Froome has kicked off his last two seasons in Australia in January but, according to Gazzetta dello Sport, he will opt for a debut in Europe in February next year. Froome last did so in 2015 when he raced the Vuelta a Andalucía, as he did in 2011. That or the Volta ao Algarve would seem to be the main options.
Froome would then race Tirreno-Adriatico in early March, a key stepping stone to the Giro. He has only raced the Italian week-long race once before, in 2013, when he won at the Prati di Tivo summit finish and finished second overall behind Vincenzo Nibali.
In April he faces a choice between the Tour of the Alps and the Tour of Croatia, though Cyclingnews understands he will more than likely line up at the former, with Team Sky traditionally using the four-stage race, formerly known as the Giro del Trentino, as build-up for their Giro d'Italia leader.
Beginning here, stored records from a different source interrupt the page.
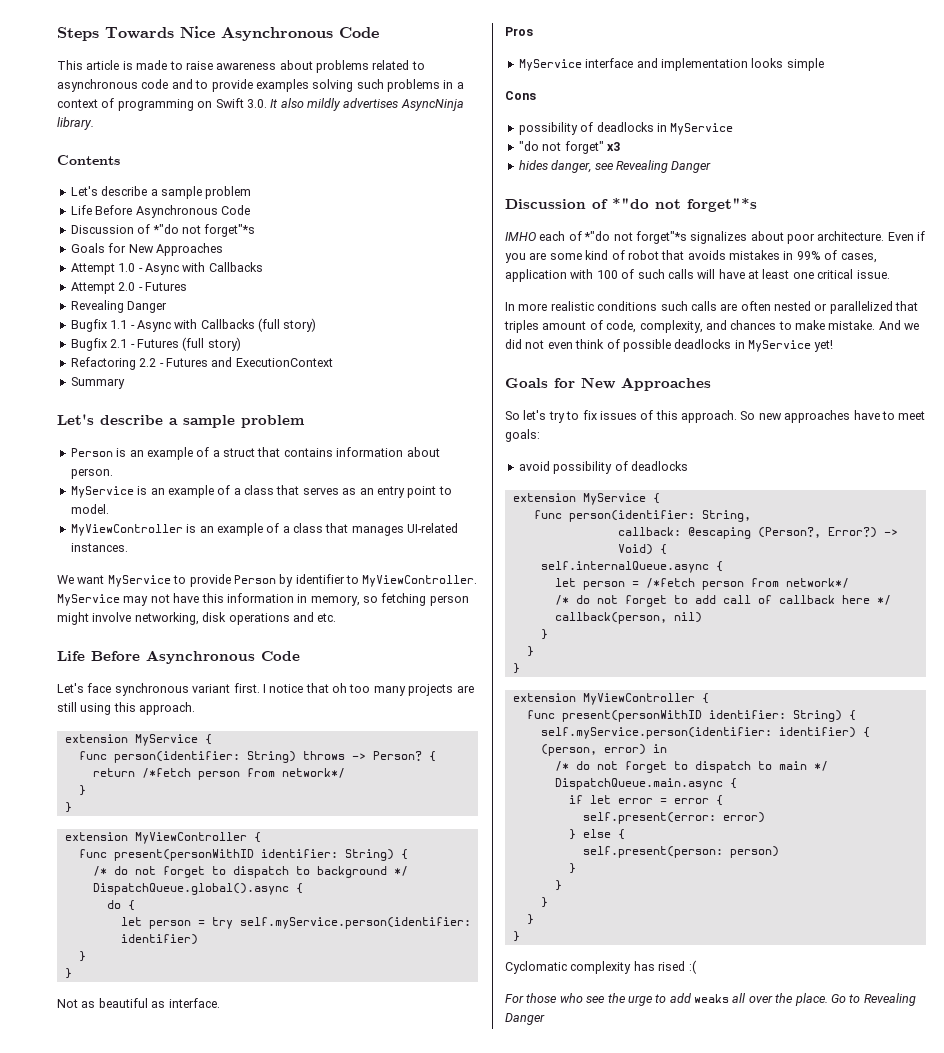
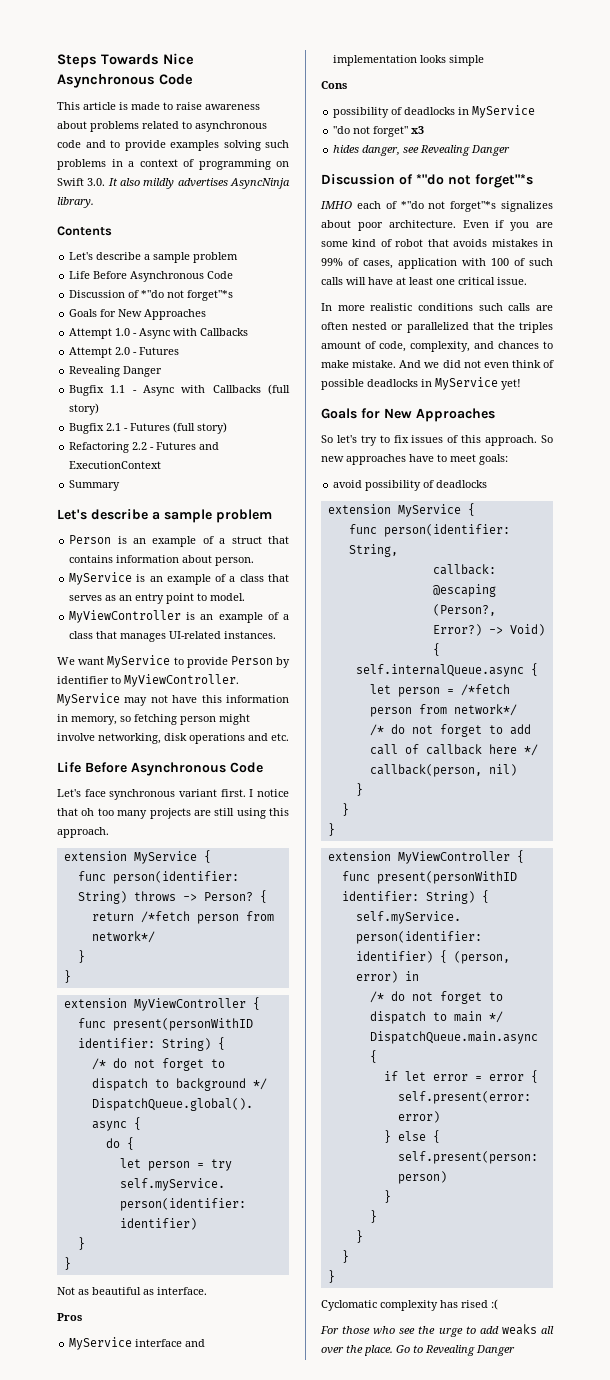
- In more realistic conditions such calls are often nested or parallelized that triples amount of code, complexity, and chances to make mistake.
+ In more realistic conditions such calls are often nested or parallelized that the triples amount of code, complexity, and chances to make mistake.

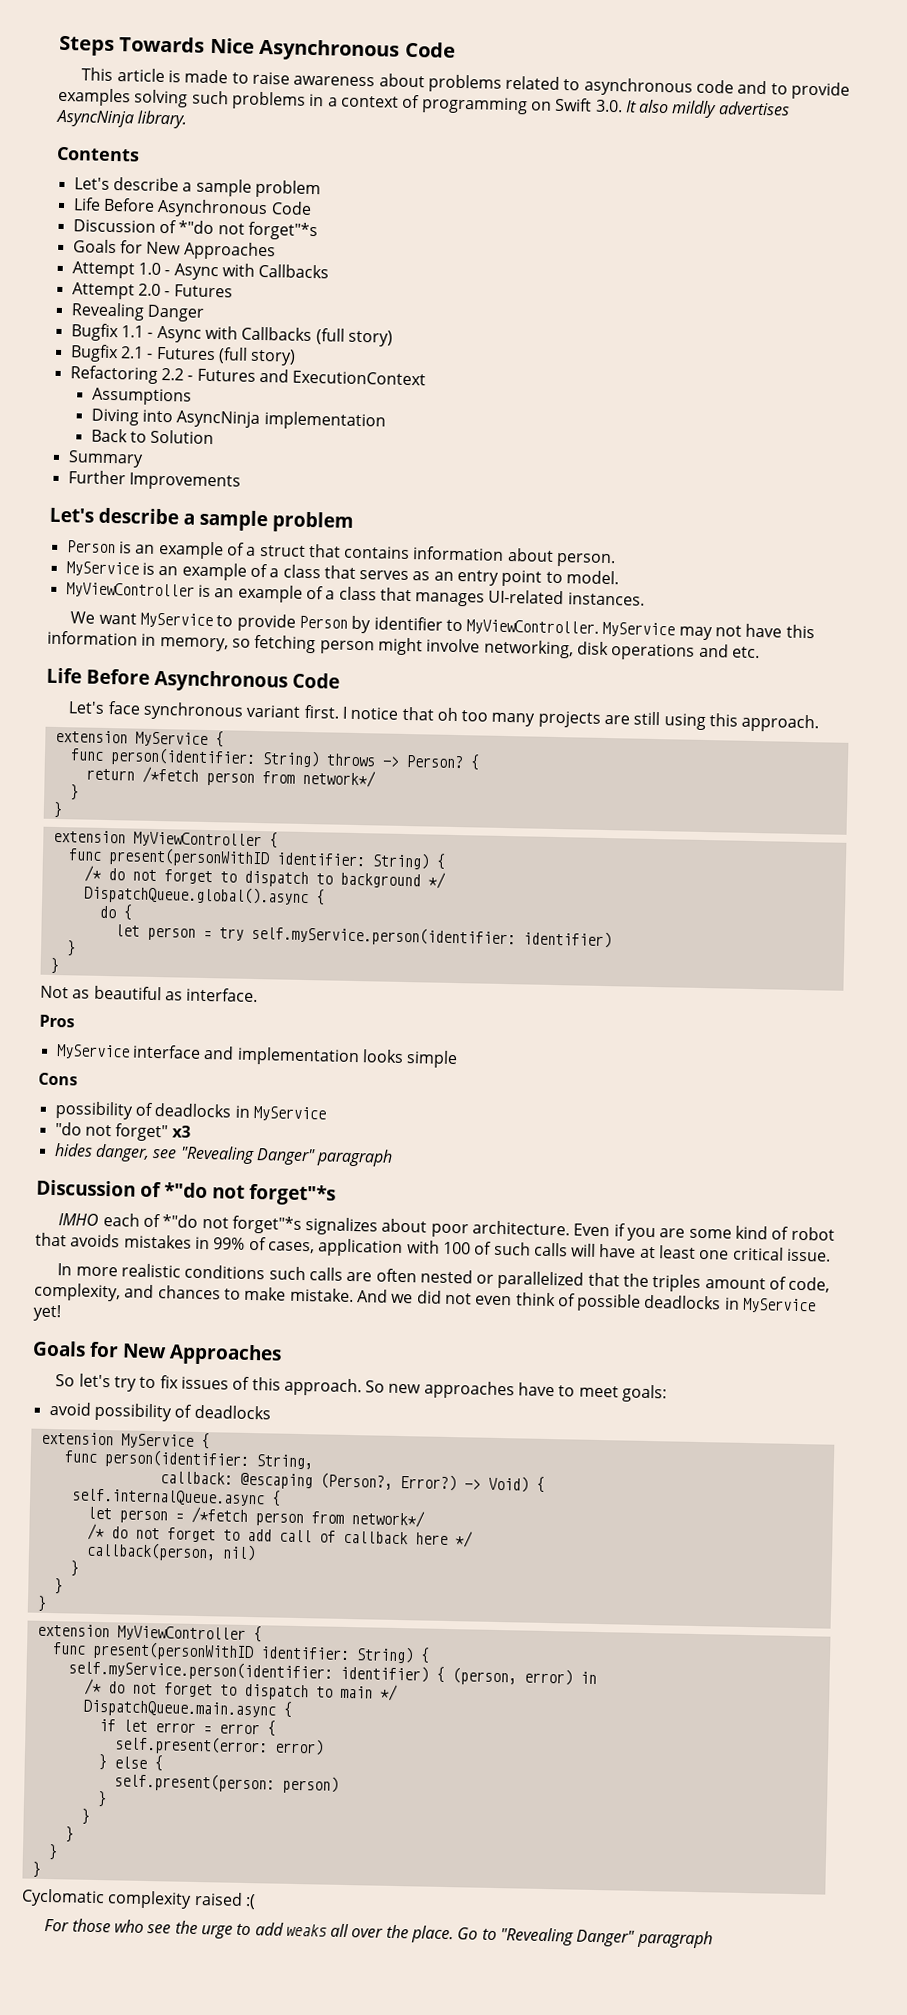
+ Assumptions
+ Diving into AsyncNinja implementation
+ Back to Solution
+ Further Improvements
- hides danger, see Revealing Danger
+ hides danger, see "Revealing Danger" paragraph
- Cyclomatic complexity has rised :(
+ Cyclomatic complexity raised :(
- Go to Revealing Danger
+ Go to "Revealing Danger" paragraph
The British team has won the past three editions of the race, through Geraint Thomas, Mikel Landa, and Richie Porte, respectively, and before that Bradley Wiggins finished fifth ahead of his ill-dated tilt at the Giro.
The trip would also allow Froome and colleagues to stay on and recon some of the key stages of the 2018 Giro d'Italia, including the crucial stage 16 time trial from Trento to Revereto, and the key mountain passes of the final week, which should be open after the winter.
Froome's 2018 build-up to the Giro, then, is set to include a stage race in February, March, and April, ahead of the Giro in May, as he looks to strike the balance between finding form for the Giro but leaving himself fresh enough to move on to the Tour de France. Those months are also likely to include a foray or two to Mount Teide on Tenerife, where Team Sky habitually go for altitude training.
There is an extra week between the Giro and Tour in 2018 - a key factor in Froome's decision to take on the double - though it is unclear at this point how he plans to approach that gulf that has proved treacherous to others in the past.